Directions for this task: Extract each line holding the word "build" from the entries.

Source data:
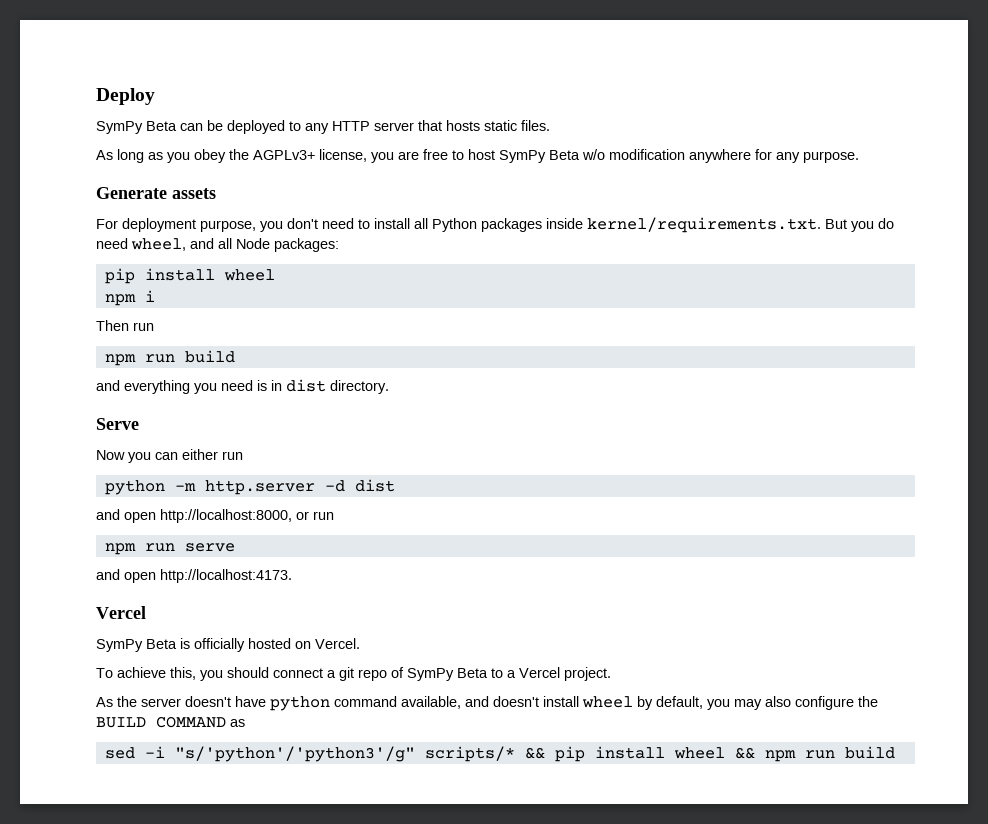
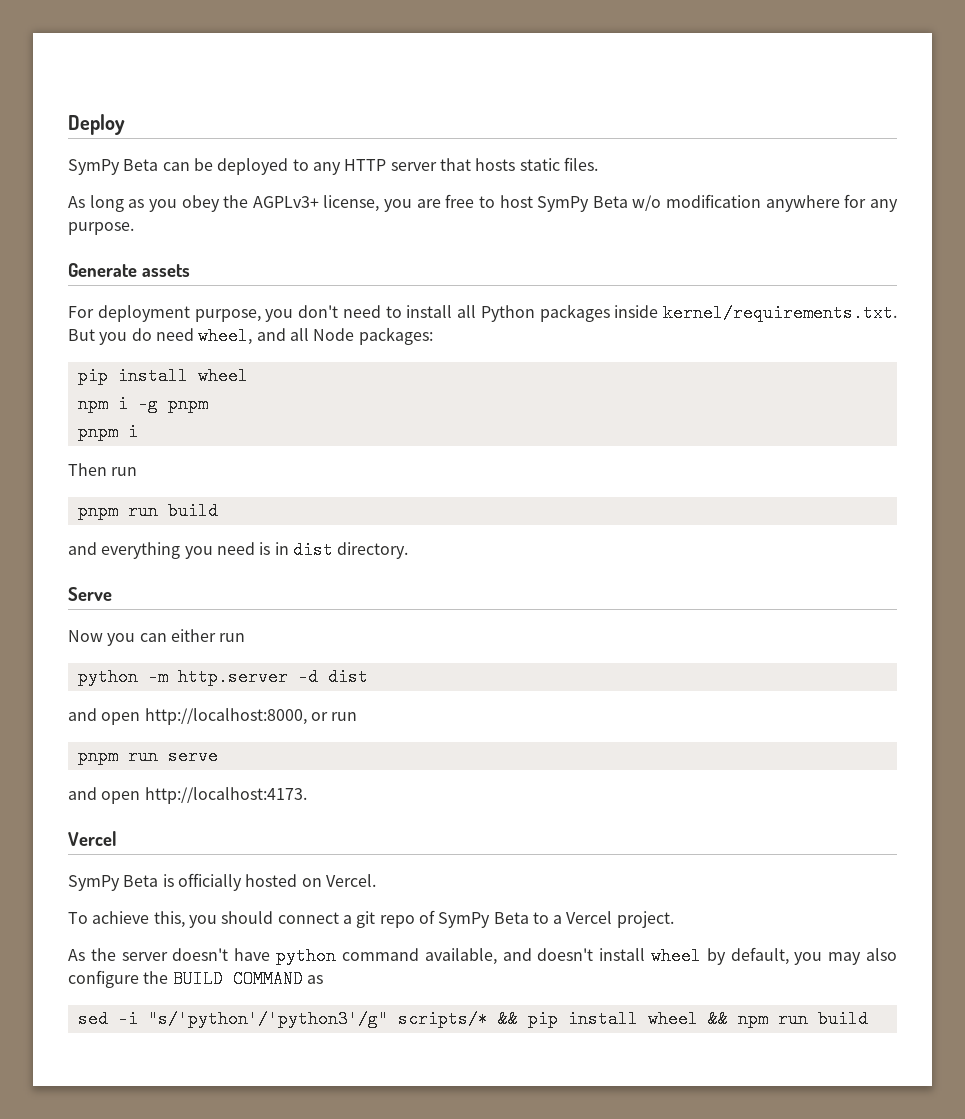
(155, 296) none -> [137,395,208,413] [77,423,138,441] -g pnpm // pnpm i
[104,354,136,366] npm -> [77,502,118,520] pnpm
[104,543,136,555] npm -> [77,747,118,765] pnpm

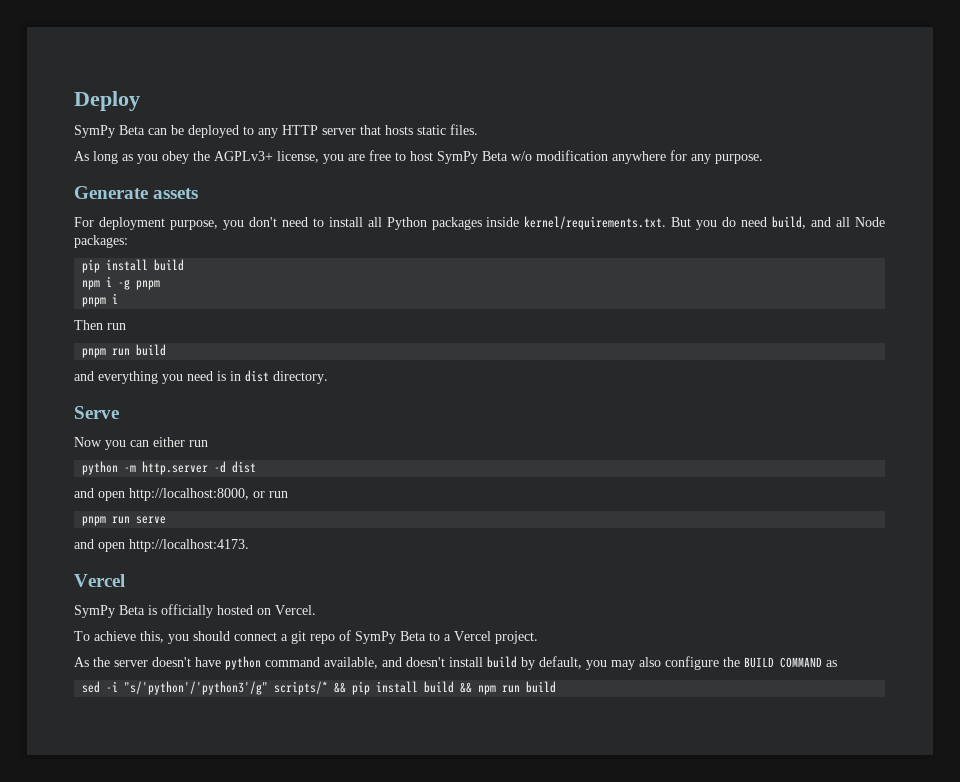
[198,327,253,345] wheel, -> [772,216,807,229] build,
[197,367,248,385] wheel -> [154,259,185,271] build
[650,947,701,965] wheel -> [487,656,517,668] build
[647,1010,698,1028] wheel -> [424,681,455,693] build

---

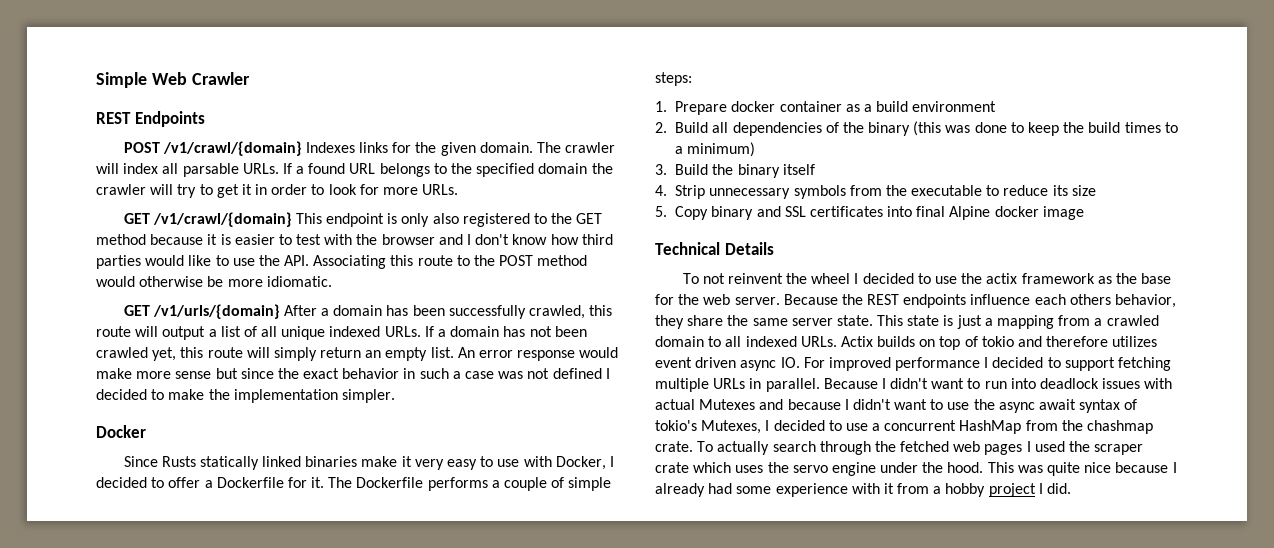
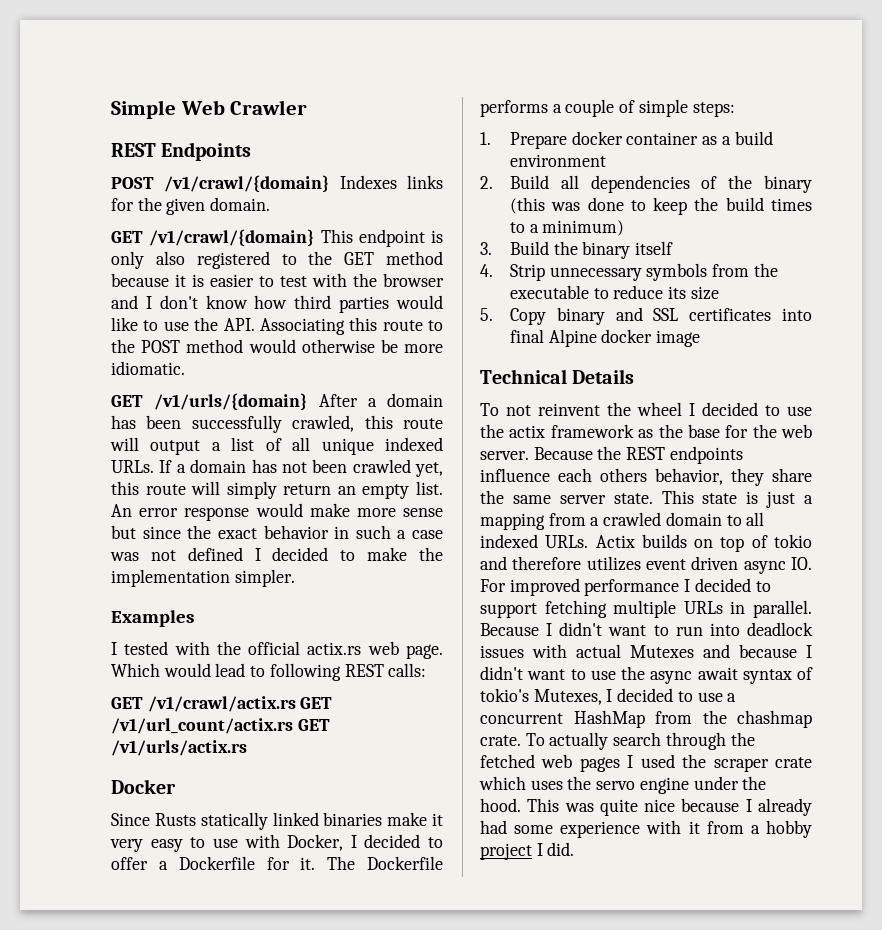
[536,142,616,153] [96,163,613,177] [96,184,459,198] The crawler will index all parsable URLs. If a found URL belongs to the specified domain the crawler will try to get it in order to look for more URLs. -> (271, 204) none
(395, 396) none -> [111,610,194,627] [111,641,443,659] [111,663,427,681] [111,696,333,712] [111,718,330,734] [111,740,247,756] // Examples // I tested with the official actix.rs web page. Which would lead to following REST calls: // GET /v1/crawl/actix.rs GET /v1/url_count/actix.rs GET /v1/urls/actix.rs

--

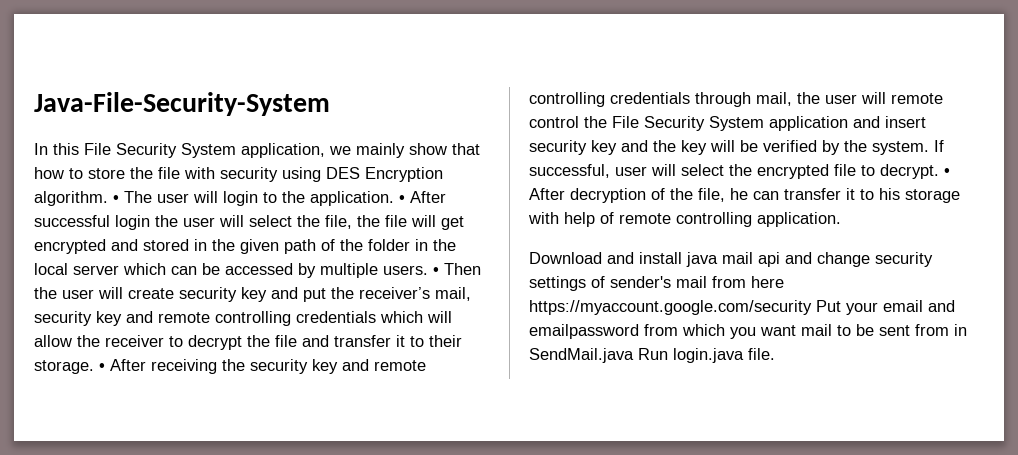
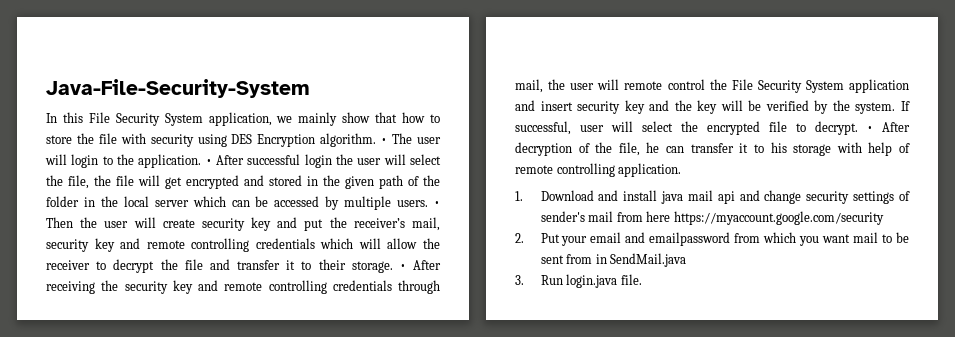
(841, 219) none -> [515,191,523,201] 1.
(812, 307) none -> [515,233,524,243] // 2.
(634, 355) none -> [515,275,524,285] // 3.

The answer:
[198,327,253,345] wheel, -> [772,216,807,229] build,
[197,367,248,385] wheel -> [154,259,185,271] build
[650,947,701,965] wheel -> [487,656,517,668] build
[647,1010,698,1028] wheel -> [424,681,455,693] build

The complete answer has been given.